Translated from French by Chris Andrews
Published by Serpent’s Tail, 2020, 146 pages. Original version published in 2017.
“This will be a library, a bookstore, a publishing house, but above all a place for friends who love the literature of the Mediterranean.”
1936, Algiers. Edmond Charlot, a Frenchman born in Algeria, opens a bookshop, Les Vraies Richesses (The True Riches), on rue Charras (later rue Hamadi) in Algiers. The space is cramped—seven by four yards—but it is all he can afford. Les Vraies Richesses will not just be a bookshop: it will also be a lending library, a publishing house and a place for people to meet.
It’s a booklover’s dream—and Charlot sees it through. He is the first publisher of Albert Camus, whom he knows, and of many other Mediterranean writers. Money is always a problem—Charlot can barely make ends meet.
But the bookshop survives for decades, through the French occupation of Algeria, World War II and Algeria’s independence. It is eventually converted into an annex of the National Library of Algiers. Then one day, it is sold to someone who is planning to convert it into a shop selling beignets. This means clearing it out.
This is the story of Charlot and his bookshop and, through them, of Algeria. Charlot and Les Vraies Richesses actually existed, and Charlot was a key figure in French literature. He was called up in 1939, during the Second World War, and had to return to France. In 1942, he was imprisoned for a month as a communist sympathizer.
In A Bookshop in Algiers, Kaouther Adimi quotes from what she imagines as Charlot’s diaries, interspersing it with the present, when a young man, Ryad, has been assigned to clear out the bookshop and get rid of its contents. The third thread is a narrative about events taking place in the country.
When the book begins, the French are still in Algeria.
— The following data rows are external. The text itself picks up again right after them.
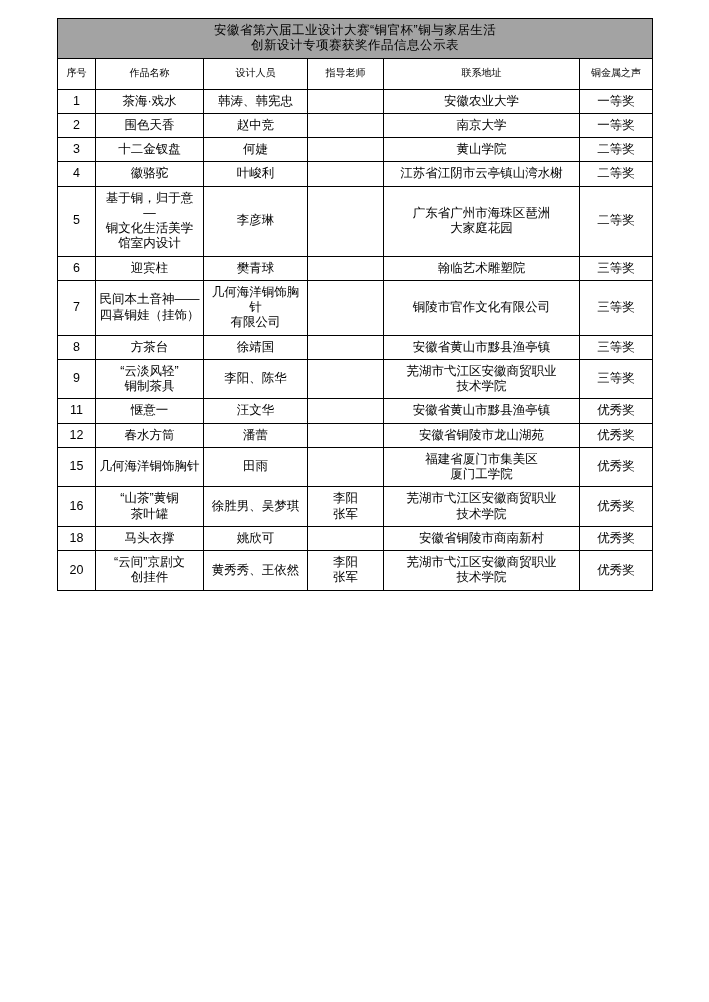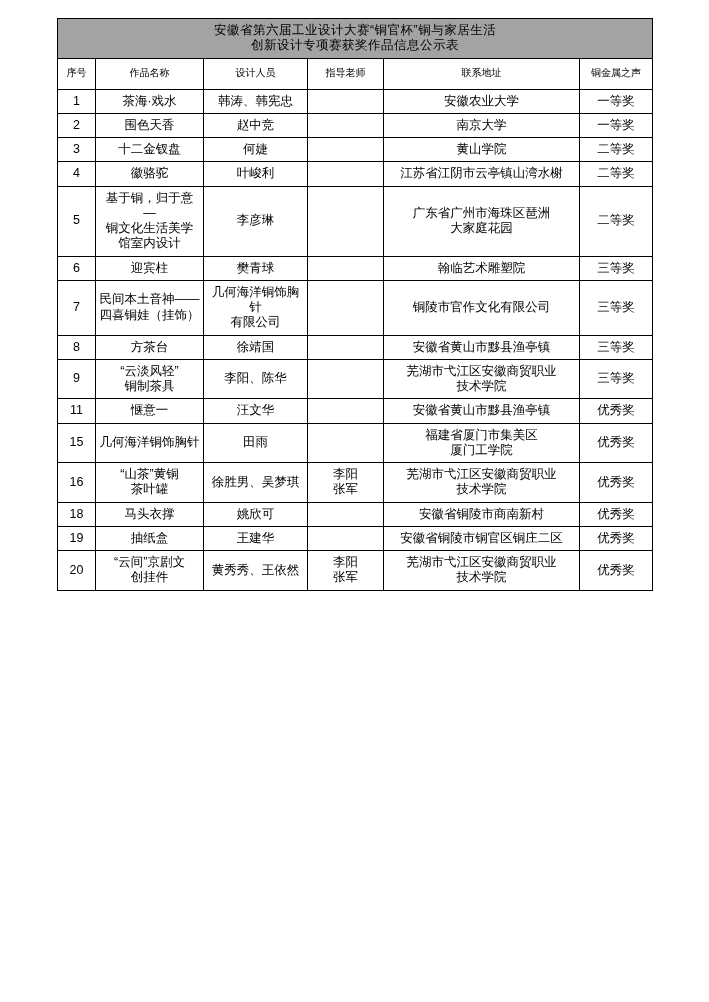--- a/index.html
+++ b/index.html
@@ -177,20 +177,28 @@
         </tr>
         <tr>
           <td class="cell-no multiline">11</td>
           <td class="cell-name multiline">惬意一</td>
           <td class="cell-people multiline">汪文华</td>
           <td class="cell-teacher multiline"></td>
           <td class="cell-addr multiline">安徽省黄山市黟县渔亭镇</td>
           <td class="cell-award multiline">优秀奖</td>
         </tr>
         <tr>
+          <td class="cell-no multiline">12</td>
+          <td class="cell-name multiline">春水方筒</td>
+          <td class="cell-people multiline">潘蕾</td>
+          <td class="cell-teacher multiline"></td>
+          <td class="cell-addr multiline">安徽省铜陵市龙山湖苑</td>
+          <td class="cell-award multiline">优秀奖</td>
+        </tr>
+        <tr>
           <td class="cell-no multiline">15</td>
           <td class="cell-name multiline">几何海洋铜饰胸针</td>
           <td class="cell-people multiline">田雨</td>
           <td class="cell-teacher multiline"></td>
           <td class="cell-addr multiline">福建省厦门市集美区
 厦门工学院</td>
           <td class="cell-award multiline">优秀奖</td>
         </tr>
         <tr>
           <td class="cell-no multiline">16</td>
@@ -205,28 +213,20 @@
         </tr>
         <tr>
           <td class="cell-no multiline">18</td>
           <td class="cell-name multiline">马头衣撑</td>
           <td class="cell-people multiline">姚欣可</td>
           <td class="cell-teacher multiline"></td>
           <td class="cell-addr multiline">安徽省铜陵市商南新村</td>
           <td class="cell-award multiline">优秀奖</td>
         </tr>
         <tr>
-          <td class="cell-no multiline">19</td>
-          <td class="cell-name multiline">抽纸盒</td>
-          <td class="cell-people multiline">王建华</td>
-          <td class="cell-teacher multiline"></td>
-          <td class="cell-addr multiline">安徽省铜陵市铜官区铜庄二区</td>
-          <td class="cell-award multiline">优秀奖</td>
-        </tr>
-        <tr>
           <td class="cell-no multiline">20</td>
           <td class="cell-name multiline">“云间”京剧文
 创挂件</td>
           <td class="cell-people multiline">黄秀秀、王依然</td>
           <td class="cell-teacher multiline">李阳
 张军</td>
           <td class="cell-addr multiline">芜湖市弋江区安徽商贸职业
 技术学院</td>
           <td class="cell-award multiline">优秀奖</td>
         </tr>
They see the Algerians as colourful natives, nothing more. Algerian schoolmasters are not allowed to wear the same uniform as their European counterparts: they have to wear “a fez with a violet tassel, an orange jacket, and a green belt. We are shown off because we look like figures from an oriental postcard; we become exotic in our own country.”
Some of the events Adimi writes about are not well-known: Sétif, 1945, a celebration to mark the end of the Second World War. Algerians are allowed to celebrate, as long as they don’t mix with Europeans—although several Algerians fought with the French, and many of them lost their lives. The crowd marches peacefully, holding up banners for independence, equality with the French, and the release of political prisoners. A policeman fires on them, and that starts a massacre that goes on for two weeks.
Paris, 1961, the massacre of Algerians protesting against a curfew imposed on them, with bodies being thrown into the river. “Don’t think twice: throw them over, into the Seine. Broken bodies. Beaten with rifle butts and batons.”
Charlot’s diary and his problems with his bookshop sometimes makes for a sharp contrast with the other narrative. He has problems finding paper and ink to print his books, but he is determined to provide a space for the people of Algiers which gives them access to books. He also has to deal with the egos of writers and their quarrels.
And then there is the story of Ryad, who hates books and writing, and is clearing out the bookshop. But this has always been more than a bookshop, and the people on rue Hamadi are not going to let him throw out the books like so much garbage. Abdallah, an old man from across the road, tries to educate him about the importance of books. Les Vraies Richesses has been a sort of home for him, and he wants it treated with respect.
Bringing these three timelines together builds up a picture of a country and of a man’s dreams to use literature to bring people together. At times it feels as if Charlot’s concerns are minor, compared to what the Algerians are going through, but the message of the book is that reading is important, literature is important. It is something that, on a personal level, I feel strongly about.
And given the state of the world today, it is a message that we should not forget.